L0pht Security Advisory
-------------
URL Origin: http://www.l0pht.com/advisories.html
Release Date: April 20th, 1999
Application: Cold Fusion Application Server
Severity: Web users can download, delete and even upload
executable files to a Cold Fusion server. Access
is not limited to files under the web root.
Author: kklinsky@themerge.com
Operating Sys: All platforms
-------------
I. Description
In issue 54, volume 8 of Phrack Magazine dated December 25, 1998,
rain.forest.puppy <rfpuppy@iname.com> describes a security problem with
installations of Cold Fusion Application Server when the online
documentation is installed. The online documentation is installed by
default. According to Phrack, the vulnerability allows web users to view
files anywhere on the server.
On February 4, 1999, Allaire posted a fix on their web site
(www.allaire.com) and also recommend that documentation not be stored
on production servers. They also acknowledge that the hole allows web
users to read and also delete files on the server. The patch
successfully fixes the problem if you decide to keep the documentation
on the server.
In examining an unpatched Cold Fusion Application Server it became
apparent that in addition to reading and deleting files, web users also
have the ability to upload (potentially executable) files to the server.
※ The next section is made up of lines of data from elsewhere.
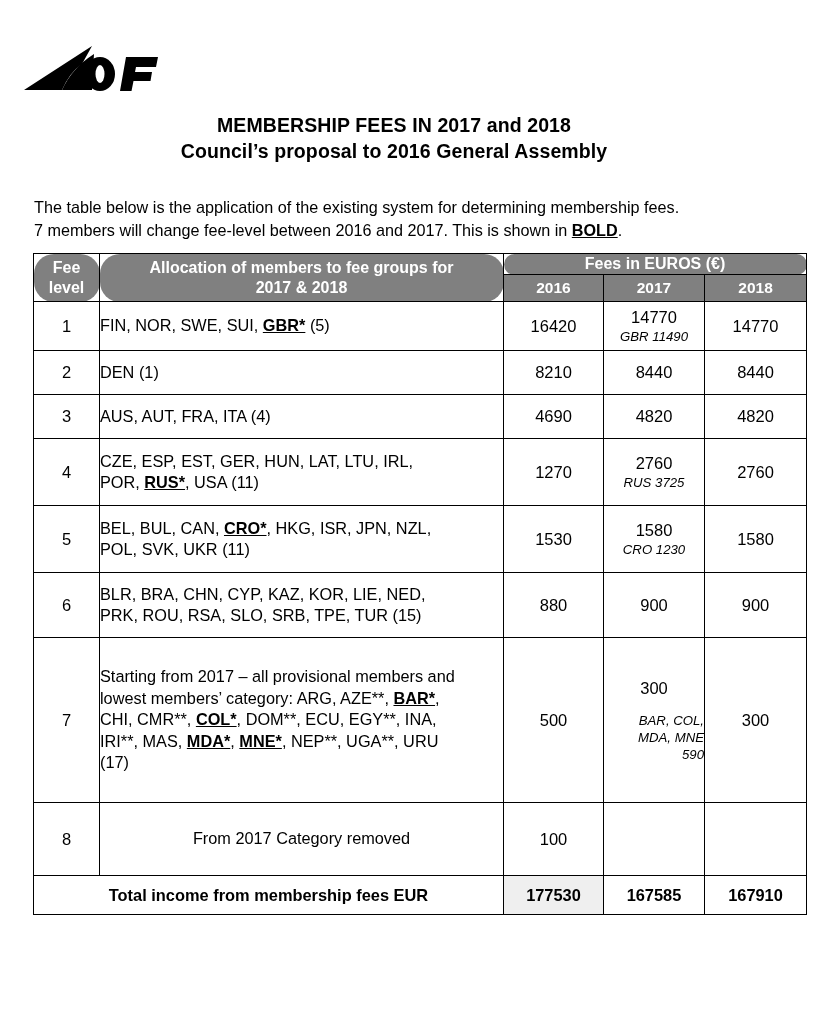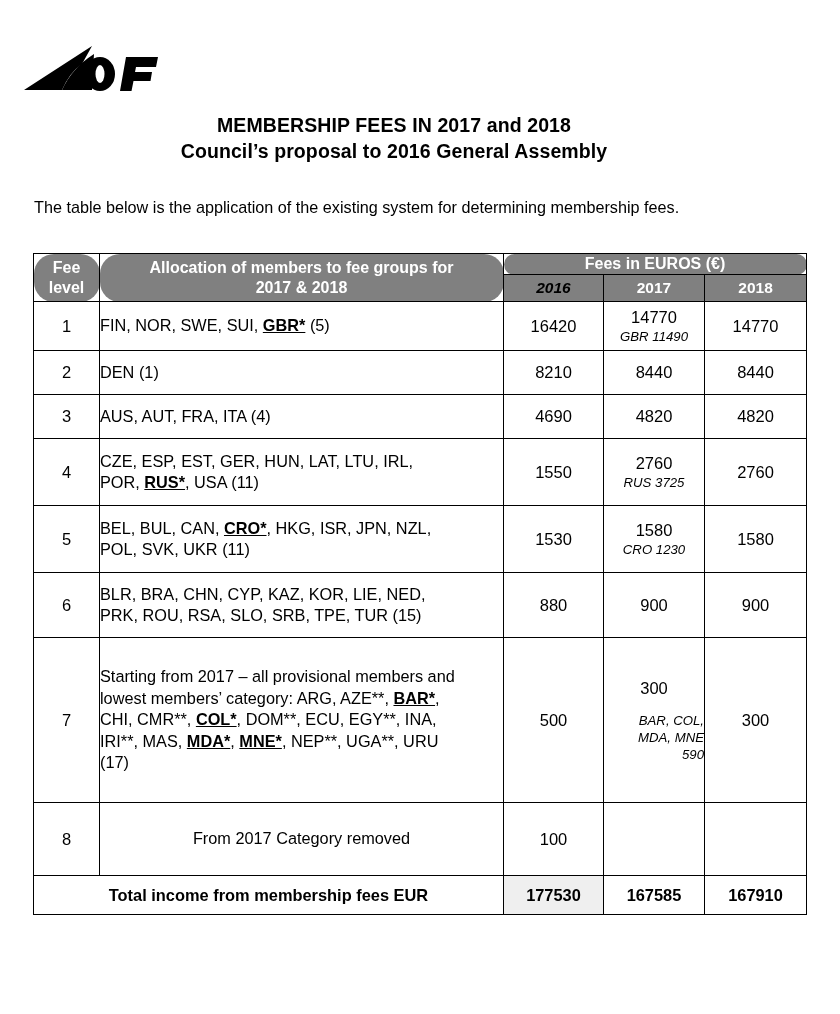--- a/index.html
+++ b/index.html
@@ -165,6 +165,9 @@
 
 <div id="intro">
   <div>The table below is the application of the existing system for determining membership fees.</div>
+  <div>
+    <span>7 members will change fee-level between 2016 and 2017. This is shown in </span><b>BOLD</b><span>.</span>
+  </div>
 </div>
 
 <table id="fees-table">

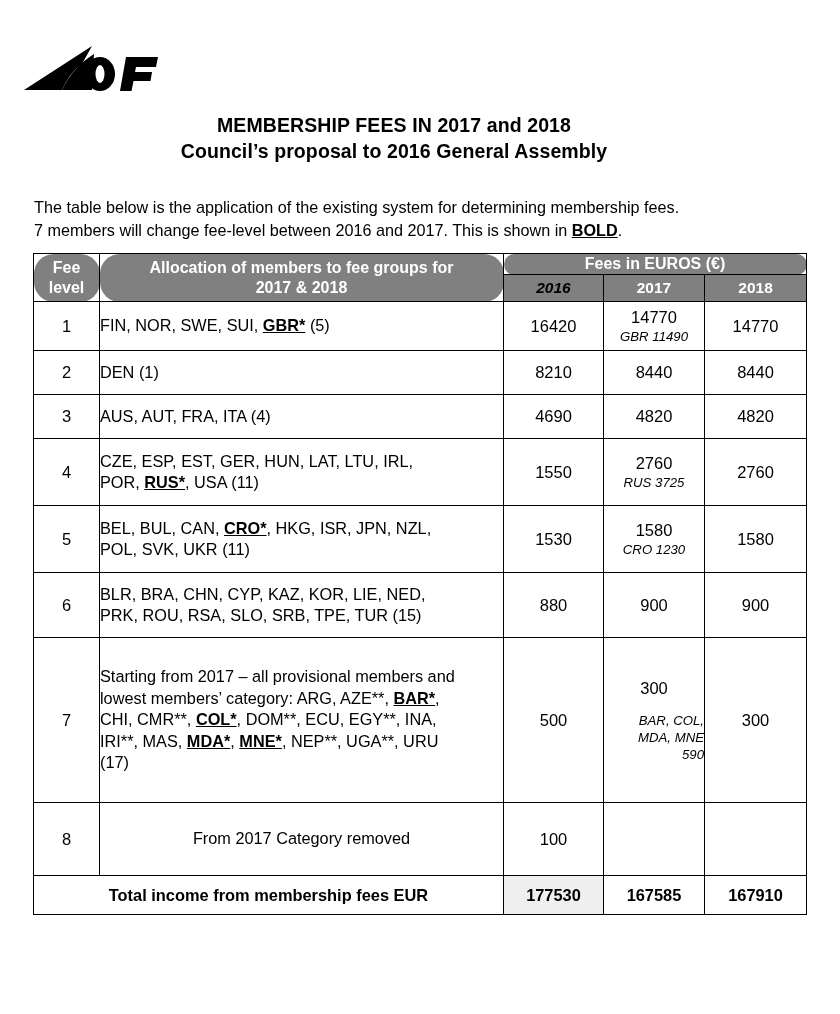--- a/index.html
+++ b/index.html
@@ -94,7 +94,7 @@
     height: 26px;
     border-top: 1.6px solid #ffffff;
   }
-  .hdr-sub.dim { color: #000000; font-style: italic; }
+  .hdr-sub.dim { color: #ffffff; }
   .hdr-feelevel { border-right: 1.6px solid #ffffff; }
   .hdr-alloc { border-right: 1.6px solid #000000; }
 

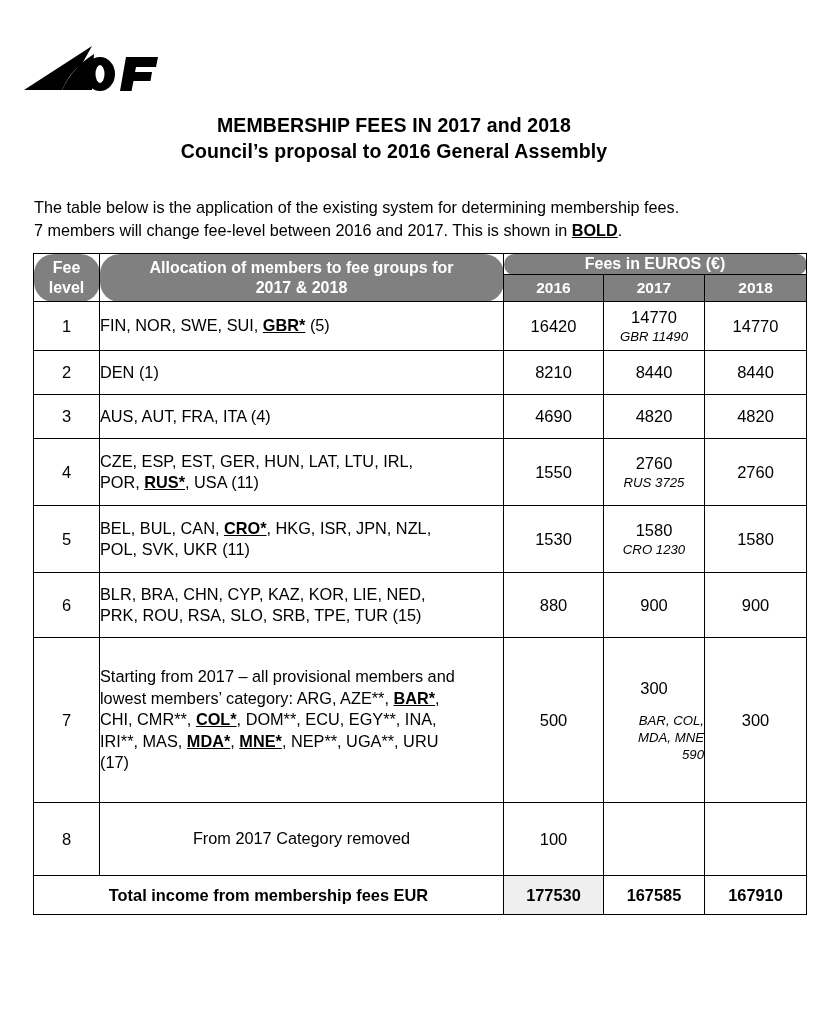--- a/index.html
+++ b/index.html
@@ -221,7 +221,7 @@
       <tr class="r4">
         <td class="lvl">4</td>
         <td class="alloc">CZE, ESP, EST, GER, HUN, LAT, LTU, IRL,<br>POR, <u>RUS*</u>, USA (11)</td>
-        <td class="fee">1550</td>
+        <td class="fee">1270</td>
         <td class="fee"><span>2760</span><span class="note">RUS 3725</span></td>
         <td class="fee">2760</td>
       </tr>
A cursory survey of many large corporate and e-commerce sites using Cold
Fusion turned up many vulnerable servers. The purpose of this advisory is
to stress how important it is to use the patch that Allaire provides or
take other measures to prevent web users from accessing this security
hole.
II. Details
By default, the Cold Fusion application server install program installs
sample code as well as online documentation. As part of this collection
is a utility called the "Expression Evaluator". The purpose of this
utility is to allow developers to easily experiment with Cold Fusion
expressions. It is even allows you to create a text file on your local
machine and then upload it to the application server in order to
evaluate it. This utility is supposed to be limited to the localhost.
There are basically 3 important files in this exploit that any web user
can access by default: "/cfdocs/expeval/openfile.cfm",
"/cfdocs/expeval/displayopenedfile.cfm" and "/cfdocs/expeval/exprcalc.cfm".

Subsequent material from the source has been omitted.